Machine Learning Assisted Differentiation of Low Acuity Patients at Dispatch (MADLAD): A Randomized Controlled Trial
Journal:
medRxiv
Published Date:
Jan 1, 2025
Abstract
Resource Constrained Situations (RCS) at Emergency Medical Dispatch centers where there are more patients requiring an ambulance than there are available ambulances are common.

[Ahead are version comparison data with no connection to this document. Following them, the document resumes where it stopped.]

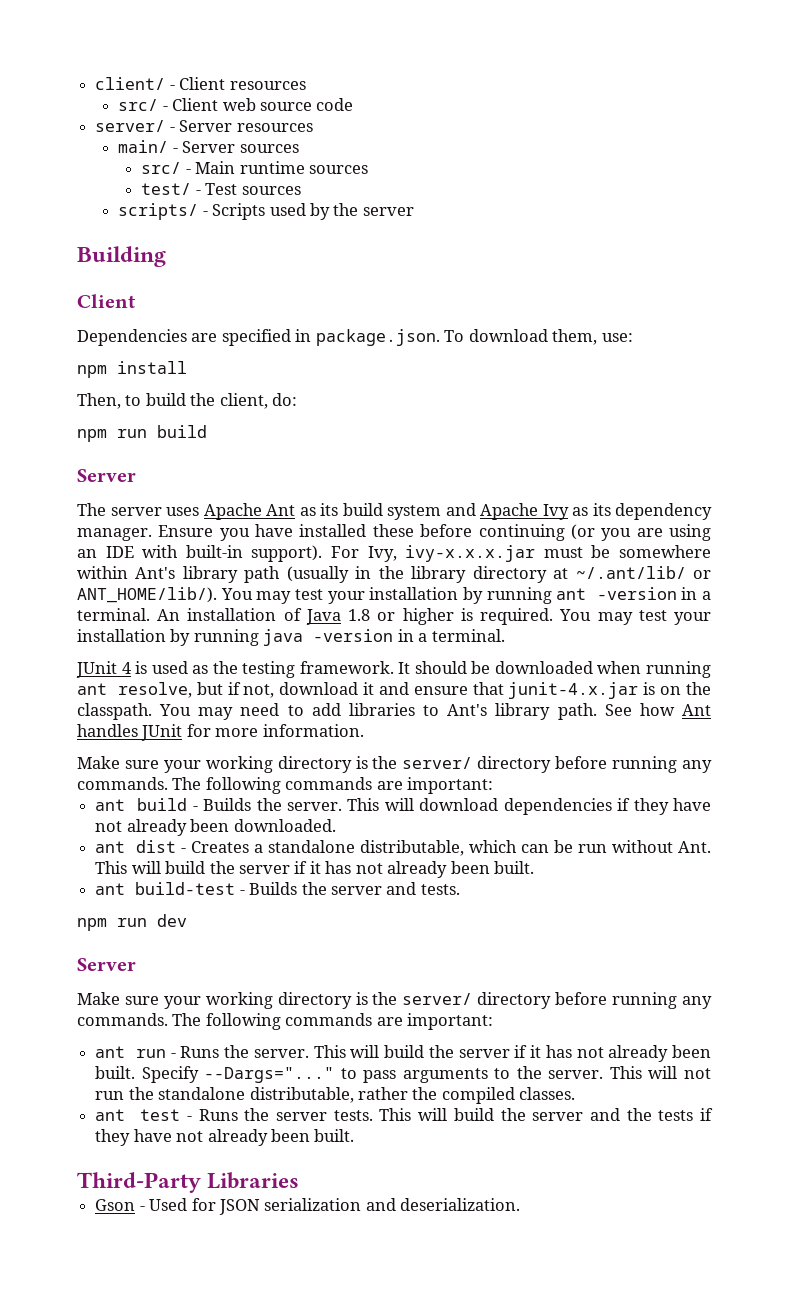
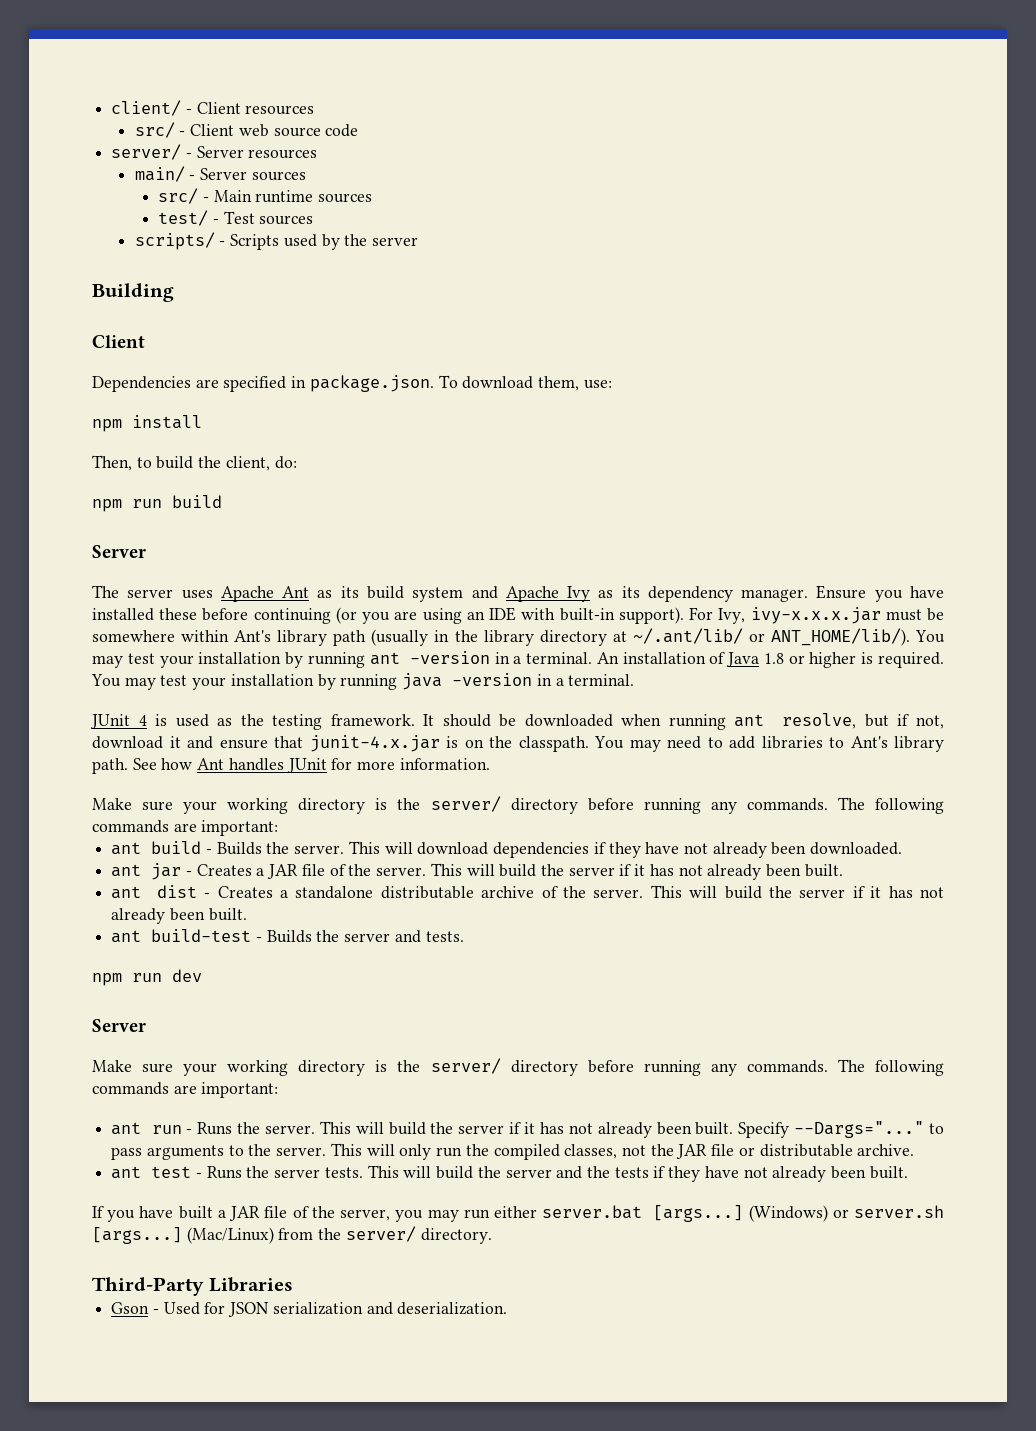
+ ant jar - Creates a JAR file of the server. This will build the server if it has not already been built.
- ant dist - Creates a standalone distributable, which can be run without Ant. This will build the server if it has not already been built.
+ ant dist - Creates a standalone distributable archive of the server. This will build the server if it has not already been built.
- This will not run the standalone distributable, rather the compiled classes.
+ This will only run the compiled classes, not the JAR file or distributable archive.
+ If you have built a JAR file of the server, you may run either server.bat [args...] (Windows) or server.sh [args...] (Mac/Linux) from the server/ directory.

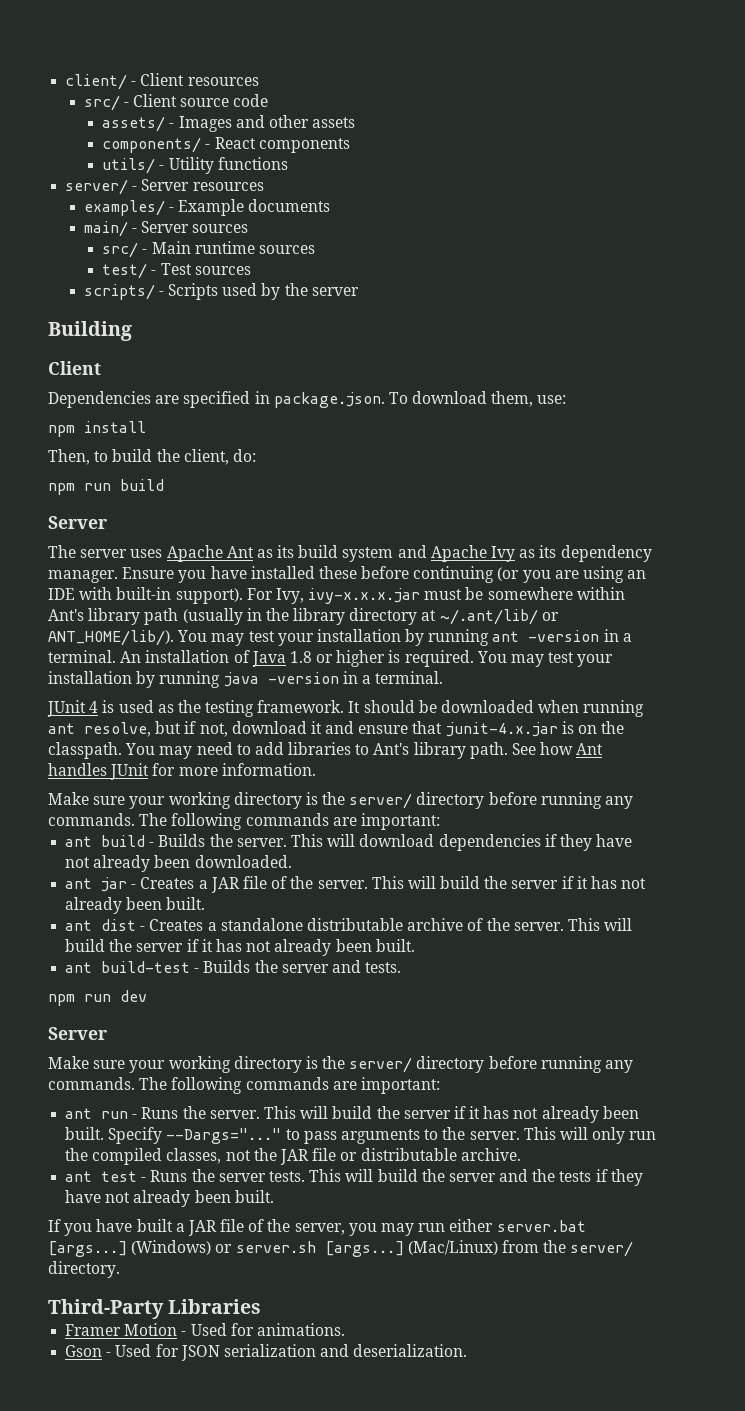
- src/ - Client web source code
+ src/ - Client source code
+ assets/ - Images and other assets
+ components/ - React components
+ utils/ - Utility functions
+ examples/ - Example documents
+ Framer Motion - Used for animations.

Machine learning (ML) techniques offer a promising but largely untested approach to assessing relative risks among these patients. The study aims to establish whether the provision of ML-based risk scores predicting patient outcomes improves the ability of dispatchers to identify patients at high risk for deterioration in RCS and dispatch the first available ambulance to them. A parallel-grouped, randomized trial of adult patients assessed by a dispatch nurse in the Swedish regions of Uppsala or Västmanland as requiring a low-priority ambulance response in RCS. Patients were randomized 1:1 to be prioritized with the aid of a ML-based risk assessment tool, or per current clinical practice. Prioritization accuracy was assessed primarily in terms of whether the first available ambulance was sent to the patient with the highest National Early Warning Score (NEWS 2) based on subsequently collected vital signs. Trial registered at ClinicalTrials.gov (NCT04757194). A total of 1245 RCS were included in the study. In the intervention group, patients assigned the first available ambulance had the highest NEWS in 68.3% of cases vs 62.5% in the control group, corresponding to an odds ratio of 1.28 (95% CI 1.00 – 1.63, p = 0.047). Prespecified analyses also suggested that dispatchers complied with the tool in 80.9% (77.7 – 83.9) of cases, and that full compliance with the risk prediction instrument would have improved prioritization decisions further. This study suggests that clinical ML-based decision support tools have the ability to influence care provider decisions and improve their capacity to rapidly differentiate between high- and low-risk patients at dispatch.